Below is a block of entries; repeat exactly the lines starting at the line that contains "Au salon 20" and ending at the line that contains "total: 303.00 -> 316.76", both included.

### Supplied data
________
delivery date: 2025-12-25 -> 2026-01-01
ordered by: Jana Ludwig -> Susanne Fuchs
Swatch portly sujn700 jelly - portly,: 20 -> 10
________
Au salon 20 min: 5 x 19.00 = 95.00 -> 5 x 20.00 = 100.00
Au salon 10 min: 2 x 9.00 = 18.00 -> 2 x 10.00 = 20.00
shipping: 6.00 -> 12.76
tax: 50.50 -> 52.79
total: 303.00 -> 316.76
________
### Task response
Au salon 20 min: 5 x 19.00 = 95.00 -> 5 x 20.00 = 100.00
Au salon 10 min: 2 x 9.00 = 18.00 -> 2 x 10.00 = 20.00
shipping: 6.00 -> 12.76
tax: 50.50 -> 52.79
total: 303.00 -> 316.76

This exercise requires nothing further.